Published: August 30, 20

Re: Baked Alaska
by RasputinsLiver

Hahaha!

Oh, man!

And here I thought it was Mac's birthday. But instead it seems it we non-conned/Democrats' birthday as we've been given a really great gift today in Mac choosing...um...governor whateverhernameis from Ted Stevens' state.

You know, the former beauty queen and female hockey puck.

Whatever you thought of Hillary
by Nick_Danger

you knew she could run things.

This one's a twit.

Wow, what unmistakable and blatant hypocrisy!
by ErictheRight

Coming from you, that's pretty typical though.

Lines like this from a liberal are hysterical:

"However, I do feel kind of ticked off at the assumptions that the Republicans seem to be making about female voters. It’s a tad reminiscent of the Dan Quayle selection, when the first George Bush’s advisers decided they could close the gender gap with a cute running mate.

The idea that women are going to race off to vote for any candidate with the same internal plumbing is both offensive and historically wrong.:"

White Democrats are totally presumptuous when it comes to the black vote, and they don't do a thing to help blacks.

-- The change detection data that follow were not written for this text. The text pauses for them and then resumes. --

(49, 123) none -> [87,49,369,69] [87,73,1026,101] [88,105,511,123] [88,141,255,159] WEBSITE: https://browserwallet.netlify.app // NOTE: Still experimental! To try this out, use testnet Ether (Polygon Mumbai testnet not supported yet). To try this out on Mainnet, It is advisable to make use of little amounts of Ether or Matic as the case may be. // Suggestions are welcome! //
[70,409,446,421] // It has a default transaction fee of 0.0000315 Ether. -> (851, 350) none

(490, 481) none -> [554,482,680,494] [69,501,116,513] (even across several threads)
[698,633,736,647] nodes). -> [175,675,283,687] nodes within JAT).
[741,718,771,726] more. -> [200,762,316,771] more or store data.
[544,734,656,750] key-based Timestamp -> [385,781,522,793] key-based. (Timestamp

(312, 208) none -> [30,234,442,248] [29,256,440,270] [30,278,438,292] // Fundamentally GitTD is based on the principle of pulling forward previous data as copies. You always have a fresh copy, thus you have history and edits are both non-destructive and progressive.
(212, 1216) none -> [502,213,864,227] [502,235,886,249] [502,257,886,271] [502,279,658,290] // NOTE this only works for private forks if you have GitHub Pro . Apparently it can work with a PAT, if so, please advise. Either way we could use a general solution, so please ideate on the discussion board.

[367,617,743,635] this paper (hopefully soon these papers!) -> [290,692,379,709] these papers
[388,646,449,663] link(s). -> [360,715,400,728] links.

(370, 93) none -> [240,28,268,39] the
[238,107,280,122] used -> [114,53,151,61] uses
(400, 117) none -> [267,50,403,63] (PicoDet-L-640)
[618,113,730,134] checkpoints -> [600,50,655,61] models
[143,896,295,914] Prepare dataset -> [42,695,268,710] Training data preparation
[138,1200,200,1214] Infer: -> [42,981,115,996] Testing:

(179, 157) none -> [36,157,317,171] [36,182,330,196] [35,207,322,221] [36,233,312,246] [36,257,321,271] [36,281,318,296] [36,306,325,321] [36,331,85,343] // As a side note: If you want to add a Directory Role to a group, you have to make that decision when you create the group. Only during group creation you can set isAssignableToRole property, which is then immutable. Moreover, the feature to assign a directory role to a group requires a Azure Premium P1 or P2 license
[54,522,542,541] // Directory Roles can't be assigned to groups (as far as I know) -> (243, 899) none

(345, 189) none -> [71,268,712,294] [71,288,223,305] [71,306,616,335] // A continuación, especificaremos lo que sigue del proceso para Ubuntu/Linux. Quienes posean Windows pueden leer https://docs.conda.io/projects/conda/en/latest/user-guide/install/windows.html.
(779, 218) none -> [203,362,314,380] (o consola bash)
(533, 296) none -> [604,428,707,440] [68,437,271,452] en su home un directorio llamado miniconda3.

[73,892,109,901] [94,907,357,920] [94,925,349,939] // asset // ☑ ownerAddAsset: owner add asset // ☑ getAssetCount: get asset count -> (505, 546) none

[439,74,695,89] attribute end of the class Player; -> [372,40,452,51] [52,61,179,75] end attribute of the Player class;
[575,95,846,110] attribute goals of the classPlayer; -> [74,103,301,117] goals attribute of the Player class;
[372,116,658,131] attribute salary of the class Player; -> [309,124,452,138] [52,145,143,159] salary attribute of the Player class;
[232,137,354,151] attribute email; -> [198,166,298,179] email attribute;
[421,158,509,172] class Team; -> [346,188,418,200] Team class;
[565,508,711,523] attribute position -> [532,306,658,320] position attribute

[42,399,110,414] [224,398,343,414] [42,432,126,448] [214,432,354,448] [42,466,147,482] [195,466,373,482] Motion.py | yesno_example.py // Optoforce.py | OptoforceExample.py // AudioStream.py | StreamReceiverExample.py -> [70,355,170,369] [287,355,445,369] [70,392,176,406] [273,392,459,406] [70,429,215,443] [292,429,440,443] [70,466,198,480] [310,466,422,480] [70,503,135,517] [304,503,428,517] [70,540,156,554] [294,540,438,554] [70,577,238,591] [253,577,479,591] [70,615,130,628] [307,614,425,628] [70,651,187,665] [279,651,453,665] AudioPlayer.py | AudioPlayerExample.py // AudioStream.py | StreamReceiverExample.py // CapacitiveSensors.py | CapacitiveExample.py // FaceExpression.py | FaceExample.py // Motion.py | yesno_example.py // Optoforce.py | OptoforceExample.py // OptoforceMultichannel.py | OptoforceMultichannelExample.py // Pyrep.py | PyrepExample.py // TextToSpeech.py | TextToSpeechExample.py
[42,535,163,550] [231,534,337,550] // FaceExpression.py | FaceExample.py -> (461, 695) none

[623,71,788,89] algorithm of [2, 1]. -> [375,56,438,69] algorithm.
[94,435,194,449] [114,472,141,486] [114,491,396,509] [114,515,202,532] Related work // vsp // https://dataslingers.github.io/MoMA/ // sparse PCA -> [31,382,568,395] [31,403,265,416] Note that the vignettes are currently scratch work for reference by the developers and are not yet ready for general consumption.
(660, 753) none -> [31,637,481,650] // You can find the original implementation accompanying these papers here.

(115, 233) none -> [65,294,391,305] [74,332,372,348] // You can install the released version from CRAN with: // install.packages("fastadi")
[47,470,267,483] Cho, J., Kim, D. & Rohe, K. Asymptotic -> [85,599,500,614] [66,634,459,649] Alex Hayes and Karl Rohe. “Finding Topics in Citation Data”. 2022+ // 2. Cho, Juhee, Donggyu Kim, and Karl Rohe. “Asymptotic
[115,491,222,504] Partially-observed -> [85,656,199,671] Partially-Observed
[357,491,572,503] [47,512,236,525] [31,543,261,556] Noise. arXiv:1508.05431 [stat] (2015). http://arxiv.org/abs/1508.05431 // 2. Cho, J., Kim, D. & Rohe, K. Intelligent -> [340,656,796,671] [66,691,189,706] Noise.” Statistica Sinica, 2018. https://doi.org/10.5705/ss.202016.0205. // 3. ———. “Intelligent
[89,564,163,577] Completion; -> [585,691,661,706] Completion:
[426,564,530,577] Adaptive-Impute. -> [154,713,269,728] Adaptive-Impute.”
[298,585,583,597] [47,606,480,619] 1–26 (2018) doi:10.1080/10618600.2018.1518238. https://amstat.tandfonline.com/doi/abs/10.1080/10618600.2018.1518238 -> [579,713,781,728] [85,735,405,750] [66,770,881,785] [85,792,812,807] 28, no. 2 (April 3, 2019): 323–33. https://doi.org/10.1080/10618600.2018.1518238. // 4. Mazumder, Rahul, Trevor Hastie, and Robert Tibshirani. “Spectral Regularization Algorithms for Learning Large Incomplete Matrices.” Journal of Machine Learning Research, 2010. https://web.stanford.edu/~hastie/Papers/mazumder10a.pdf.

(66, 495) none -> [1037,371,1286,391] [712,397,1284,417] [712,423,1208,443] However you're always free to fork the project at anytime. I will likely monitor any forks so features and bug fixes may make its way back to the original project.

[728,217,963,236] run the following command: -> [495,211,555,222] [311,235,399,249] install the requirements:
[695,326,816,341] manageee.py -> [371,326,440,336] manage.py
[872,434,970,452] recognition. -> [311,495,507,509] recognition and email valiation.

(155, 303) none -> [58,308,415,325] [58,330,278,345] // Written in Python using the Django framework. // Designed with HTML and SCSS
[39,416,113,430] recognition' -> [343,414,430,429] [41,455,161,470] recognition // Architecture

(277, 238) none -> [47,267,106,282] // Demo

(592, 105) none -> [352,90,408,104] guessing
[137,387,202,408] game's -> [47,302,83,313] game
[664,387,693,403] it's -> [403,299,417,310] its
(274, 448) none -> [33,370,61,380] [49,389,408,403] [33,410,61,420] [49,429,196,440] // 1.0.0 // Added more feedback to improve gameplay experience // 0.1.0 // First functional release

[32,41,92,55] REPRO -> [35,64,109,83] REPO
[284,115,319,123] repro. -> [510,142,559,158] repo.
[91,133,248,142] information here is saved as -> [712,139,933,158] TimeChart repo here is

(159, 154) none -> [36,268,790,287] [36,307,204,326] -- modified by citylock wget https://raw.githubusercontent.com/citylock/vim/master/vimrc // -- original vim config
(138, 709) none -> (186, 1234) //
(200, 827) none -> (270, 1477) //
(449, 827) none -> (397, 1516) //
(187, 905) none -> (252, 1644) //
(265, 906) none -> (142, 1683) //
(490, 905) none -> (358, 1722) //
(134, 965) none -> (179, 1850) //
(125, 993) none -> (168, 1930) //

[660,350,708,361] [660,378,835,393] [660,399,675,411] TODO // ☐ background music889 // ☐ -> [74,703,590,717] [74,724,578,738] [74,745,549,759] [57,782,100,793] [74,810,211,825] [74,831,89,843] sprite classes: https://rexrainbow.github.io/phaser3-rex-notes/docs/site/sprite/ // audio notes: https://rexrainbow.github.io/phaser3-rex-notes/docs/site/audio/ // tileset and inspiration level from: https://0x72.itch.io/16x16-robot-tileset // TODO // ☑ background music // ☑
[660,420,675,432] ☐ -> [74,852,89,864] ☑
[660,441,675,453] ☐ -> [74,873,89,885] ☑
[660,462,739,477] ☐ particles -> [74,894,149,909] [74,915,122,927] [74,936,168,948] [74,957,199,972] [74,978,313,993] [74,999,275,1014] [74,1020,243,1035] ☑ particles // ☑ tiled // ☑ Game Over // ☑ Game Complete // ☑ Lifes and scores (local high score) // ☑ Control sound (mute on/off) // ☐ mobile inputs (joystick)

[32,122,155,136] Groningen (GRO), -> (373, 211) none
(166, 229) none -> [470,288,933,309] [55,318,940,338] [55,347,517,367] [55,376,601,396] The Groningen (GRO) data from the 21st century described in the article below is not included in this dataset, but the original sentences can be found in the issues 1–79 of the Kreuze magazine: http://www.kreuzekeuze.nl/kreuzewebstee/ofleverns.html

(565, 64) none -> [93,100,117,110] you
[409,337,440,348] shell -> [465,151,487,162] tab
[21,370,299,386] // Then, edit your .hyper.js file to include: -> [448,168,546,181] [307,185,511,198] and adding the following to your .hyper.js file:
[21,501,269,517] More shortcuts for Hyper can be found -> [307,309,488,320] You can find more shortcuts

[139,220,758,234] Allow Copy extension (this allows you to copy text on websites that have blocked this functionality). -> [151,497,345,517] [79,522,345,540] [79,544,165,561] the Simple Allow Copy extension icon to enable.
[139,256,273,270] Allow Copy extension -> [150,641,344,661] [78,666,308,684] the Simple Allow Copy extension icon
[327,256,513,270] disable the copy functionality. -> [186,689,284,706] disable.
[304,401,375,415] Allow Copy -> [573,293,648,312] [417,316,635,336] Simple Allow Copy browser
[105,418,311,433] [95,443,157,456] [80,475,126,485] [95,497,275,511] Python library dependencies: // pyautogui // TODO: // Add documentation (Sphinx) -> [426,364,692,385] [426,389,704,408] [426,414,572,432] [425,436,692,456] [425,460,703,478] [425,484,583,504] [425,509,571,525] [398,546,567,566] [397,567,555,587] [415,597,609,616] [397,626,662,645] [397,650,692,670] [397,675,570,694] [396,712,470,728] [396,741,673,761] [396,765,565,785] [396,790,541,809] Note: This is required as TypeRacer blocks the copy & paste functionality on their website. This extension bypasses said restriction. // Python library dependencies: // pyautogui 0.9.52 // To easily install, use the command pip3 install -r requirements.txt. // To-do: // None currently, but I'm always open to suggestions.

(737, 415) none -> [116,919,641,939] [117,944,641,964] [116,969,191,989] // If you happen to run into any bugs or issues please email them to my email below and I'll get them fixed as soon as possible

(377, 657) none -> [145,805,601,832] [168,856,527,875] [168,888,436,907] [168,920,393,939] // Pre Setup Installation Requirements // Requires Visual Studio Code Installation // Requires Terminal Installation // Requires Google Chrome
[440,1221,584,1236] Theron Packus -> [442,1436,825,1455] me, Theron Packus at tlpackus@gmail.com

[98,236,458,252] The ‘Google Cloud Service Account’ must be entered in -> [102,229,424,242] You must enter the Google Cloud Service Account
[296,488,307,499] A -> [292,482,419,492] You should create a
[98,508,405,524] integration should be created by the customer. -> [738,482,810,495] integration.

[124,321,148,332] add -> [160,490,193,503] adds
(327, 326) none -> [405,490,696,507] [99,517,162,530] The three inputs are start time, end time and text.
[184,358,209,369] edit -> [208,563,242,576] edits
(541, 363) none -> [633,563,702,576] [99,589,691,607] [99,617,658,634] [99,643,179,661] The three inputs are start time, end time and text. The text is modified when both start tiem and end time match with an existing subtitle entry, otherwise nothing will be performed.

The presumption is that Republicans are racists, and so the black vote is taken completely for granted.

Faux outrage from liberals in honestly quite funny.

Blacks vote for the party they trust the
by Nick_Danger

most.

Just like everyone else.

Ahhh....
by ErictheRight

but we won't give McCain or the women voting for him the same credit huh?

Hypocrisy... just like I said.

You make this so easy.

Where do you get this shit?
by Smiley1979

So someone points out how mccain has miscalculated if he thinks palin's being a woman will automatically garner him lots more female votes, and not only do you claim he's stating the opposite, you call him a hypocrite for something he never said.

I know you haven't been around much, but you gotta shake off that rust and get back on your game.

LOL....
by ErictheRight

So presumptuous Democrats fine with you, presumptuous (and consistently more successful) Republicans "wrong".

Got it.

You keep saying bullshit just for the sake of saying anything. Not impressive.

There you go
by Smiley1979

You're talking about Democrats being "presumptuous," without a single fact to back up your case. Blacks overwhelmingly vote Democratic regardless of the race or gender of the candidates. They do this because they prefer the issues on which Democrats run, you're the one who presumes that they do it on racial grounds alone.

palin is a very different story. On abortion and guns, two of the only issues on which she has a track record, she occupies the opposite position of the majority of women. So in her case it is a rather cynical miscalculation on the part of the gop that women will vote for her based on "internal plumbing" alone.

How you can continue with this false equivalency is beyond me.